Mystery magma channel unveils 20 million years of Galápagos origins

Unlike conventional mantle melts that ascend buoyantly to the surface, forming underwater volcanoes and chains of islands, Naif's imaging revealed a section of partially molten rock known as 'low-degree partial melts.' Surprisingly, these partial melts were sandwiched at the base of the Cocos Plate, approximately 37 miles below the ocean floor.

The significance of this discovery lies in its explanation for the gradual sliding of tectonic plates facilitated by partial melting acting as a lubricant. 

"[The study] also raised several questions about why magma is stored in a thin channel — and where the magma originated from," said Naif in a press release.

Expanding upon his initial breakthrough, Naif embarked on an extensive, years-long investigation, assembling evidence from diverse sources such as geophysical data and geochemical analysis. 

They also carried out direct seafloor sampling with seismic reflection data— a technique used to image layers of sediments and rocks below the surface. "It helps us to see the geology where we cannot see it with our own eyes," Naif explained. 

A 'surprising' link to the Galápagos Islands

 Initially, the researchers noted a considerable presence of widespread intraplate magmatism. Naif explained this as "Volcanism where it is not expected, [that is] basically away from plate boundaries: subduction zones and mid-ocean ridges." 

This phenomenon occurs when a column of hot mantle plume rises deep within the Earth. As it makes it's way up, the plume melts, creating a volcanic chain. A well-known example is the Hawaiian Islands, situated in the middle of the Pacific Ocean.

The new study also revealed that the magma channel, spanning over 100,000 square kilometers, has existed for over 20 million years. “More surprising is that the erupted magma has a chemical fingerprint that links its source to the Galápagos mantle plume," said Naif.

By confirming the presence of past volcanic activity in the region and shedding light on the ongoing storage of magma, the study raises captivating questions about the mechanisms that enable magma to persist in the mantle before sporadically erupting near the seafloor.

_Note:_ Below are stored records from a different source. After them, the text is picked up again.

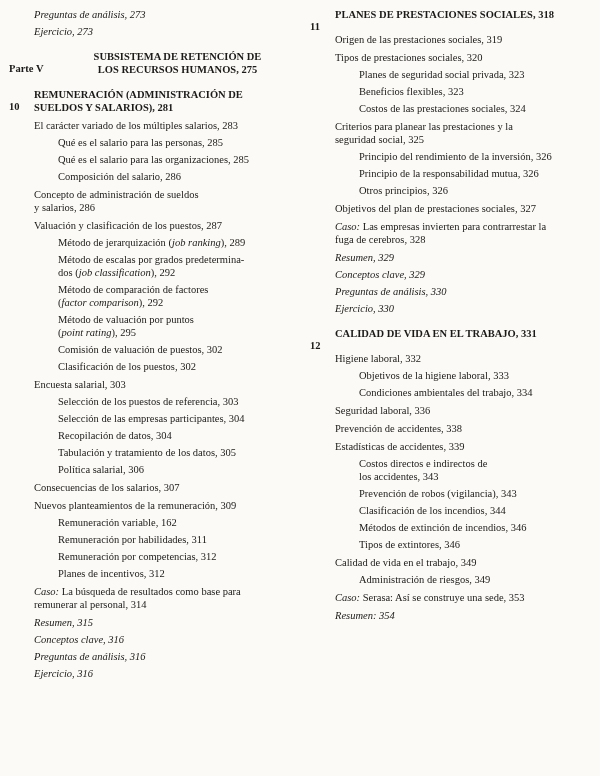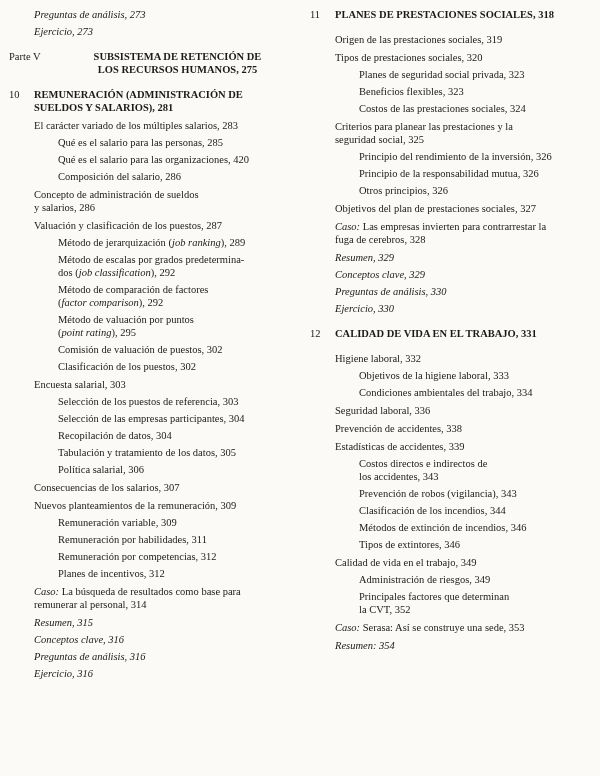--- a/index.html
+++ b/index.html
@@ -37,57 +37,57 @@
   .item.part {
     position:relative;
     padding-left:56px;
     font-weight:bold;
     white-space:nowrap;
     text-align:center;
   }
   .item.chapter .num,
   .item.part .part-label {
     position:absolute;
-    left:0; top:0;
-    font-weight:normal;
+    left:0; top:12px;
+    font-weight:bold;
   }
   .it { font-style:italic; }
   .bd { font-weight:bold; }
 </style>
 </head>
 <body style="background: rgb(251, 250, 247); color: rgb(28, 26, 24);">
 
 <div class="page">
   <div class="cols">
     <div class="col col-left">
         <div class="item l1"><span class="txt"><span class="it">Preguntas de análisis, 273</span></span></div>
         <div class="item l1"><span class="txt"><span class="it">Ejercicio, 273</span></span></div>
         <div class="item part g2"><span class="part-label">Parte V</span><span class="txt"><span class="bd">SUBSISTEMA DE RETENCIÓN DE</span><br><span class="bd">LOS RECURSOS HUMANOS, 275</span></span></div>
         <div class="item chapter g2"><span class="num">10</span><span class="txt"><span class="bd">REMUNERACIÓN (ADMINISTRACIÓN DE</span><br><span class="bd">SUELDOS Y SALARIOS), 281</span></span></div>
         <div class="item l1 g1"><span class="txt"><span>El carácter variado de los múltiples salarios, 283</span></span></div>
         <div class="item l2"><span class="txt"><span>Qué es el salario para las personas, 285</span></span></div>
-        <div class="item l2"><span class="txt"><span>Qué es el salario para las organizaciones, 420</span></span></div>
+        <div class="item l2"><span class="txt"><span>Qué es el salario para las organizaciones, 285</span></span></div>
         <div class="item l2"><span class="txt"><span>Composición del salario, 286</span></span></div>
         <div class="item l1 g1"><span class="txt"><span>Concepto de administración de sueldos</span><br><span>y salarios, 286</span></span></div>
         <div class="item l1 g1"><span class="txt"><span>Valuación y clasificación de los puestos, 287</span></span></div>
         <div class="item l2"><span class="txt"><span>Método de jerarquización (</span><span class="it">job ranking</span><span>), 289</span></span></div>
         <div class="item l2"><span class="txt"><span>Método de escalas por grados predetermina-</span><br><span>dos (</span><span class="it">job classification</span><span>), 292</span></span></div>
         <div class="item l2"><span class="txt"><span>Método de comparación de factores</span><br><span>(</span><span class="it">factor comparison</span><span>), 292</span></span></div>
         <div class="item l2"><span class="txt"><span>Método de valuación por puntos</span><br><span>(</span><span class="it">point rating</span><span>), 295</span></span></div>
         <div class="item l2"><span class="txt"><span>Comisión de valuación de puestos, 302</span></span></div>
         <div class="item l2"><span class="txt"><span>Clasificación de los puestos, 302</span></span></div>
         <div class="item l1 g1"><span class="txt"><span>Encuesta salarial, 303</span></span></div>
         <div class="item l2"><span class="txt"><span>Selección de los puestos de referencia, 303</span></span></div>
         <div class="item l2"><span class="txt"><span>Selección de las empresas participantes, 304</span></span></div>
         <div class="item l2"><span class="txt"><span>Recopilación de datos, 304</span></span></div>
         <div class="item l2"><span class="txt"><span>Tabulación y tratamiento de los datos, 305</span></span></div>
         <div class="item l2"><span class="txt"><span>Política salarial, 306</span></span></div>
         <div class="item l1 g1"><span class="txt"><span>Consecuencias de los salarios, 307</span></span></div>
         <div class="item l1 g1"><span class="txt"><span>Nuevos planteamientos de la remuneración, 309</span></span></div>
-        <div class="item l2"><span class="txt"><span>Remuneración variable, 309</span></span></div>
+        <div class="item l2"><span class="txt"><span>Remuneración variable, 162</span></span></div>
         <div class="item l2"><span class="txt"><span>Remuneración por habilidades, 311</span></span></div>
         <div class="item l2"><span class="txt"><span>Remuneración por competencias, 312</span></span></div>
         <div class="item l2"><span class="txt"><span>Planes de incentivos, 312</span></span></div>
         <div class="item l1 g1"><span class="txt"><span class="it">Caso:</span><span> La búsqueda de resultados como base para</span><br><span>remunerar al personal, 314</span></span></div>
         <div class="item l1 g1"><span class="txt"><span class="it">Resumen, 315</span></span></div>
         <div class="item l1"><span class="txt"><span class="it">Conceptos clave, 316</span></span></div>
         <div class="item l1"><span class="txt"><span class="it">Preguntas de análisis, 316</span></span></div>
         <div class="item l1"><span class="txt"><span class="it">Ejercicio, 316</span></span></div>
       </div>
     <div class="col col-right">
@@ -114,18 +114,17 @@
         <div class="item l1 g1"><span class="txt"><span>Seguridad laboral, 336</span></span></div>
         <div class="item l1 g1"><span class="txt"><span>Prevención de accidentes, 338</span></span></div>
         <div class="item l1 g1"><span class="txt"><span>Estadísticas de accidentes, 339</span></span></div>
         <div class="item l2"><span class="txt"><span>Costos directos e indirectos de</span><br><span>los accidentes, 343</span></span></div>
         <div class="item l2"><span class="txt"><span>Prevención de robos (vigilancia), 343</span></span></div>
         <div class="item l2"><span class="txt"><span>Clasificación de los incendios, 344</span></span></div>
         <div class="item l2"><span class="txt"><span>Métodos de extinción de incendios, 346</span></span></div>
         <div class="item l2"><span class="txt"><span>Tipos de extintores, 346</span></span></div>
         <div class="item l1 g1"><span class="txt"><span>Calidad de vida en el trabajo, 349</span></span></div>
         <div class="item l2"><span class="txt"><span>Administración de riesgos, 349</span></span></div>
-        <div class="item l2"><span class="txt"><span>Principales factores que determinan</span><br><span>la CVT, 352</span></span></div>
         <div class="item l1 g1"><span class="txt"><span class="it">Caso:</span><span> Serasa: Así se construye una sede, 353</span></span></div>
         <div class="item l1 g1"><span class="txt"><span class="it">Resumen: 354</span></span></div>
       </div>
   </div>
 </div>
 
 </body></html>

The full study was published in Science Advances and can be found here.

Study abstract:

In the past decade, marine geophysical observations have led to the discovery of thin channels at the base of oceanic plates with anomalous physical properties that indicate the presence of low-degree partial melts. However, mantle melts are buoyant and should migrate toward the surface. We show abundant observations of widespread intraplate magmatism on the Cocos Plate where a thin partial melt channel was imaged at the lithosphere-asthenosphere boundary. We combine existing geophysical, geochemical, and seafloor drilling results with seismic reflection data and radiometric dating of drill cores to constrain the origin, distribution, and timing of this magmatism. Our synthesis indicates that the sublithospheric channel is a regionally extensive (>100,000 km2) and long-lived feature that originated from the Galápagos Plume more than 20 Ma ago, supplying melt for multiple magmatic events and persisting today. Plume-fed melt channels may be widespread and long-lived sources for intraplate magmatism and mantle metasomatism.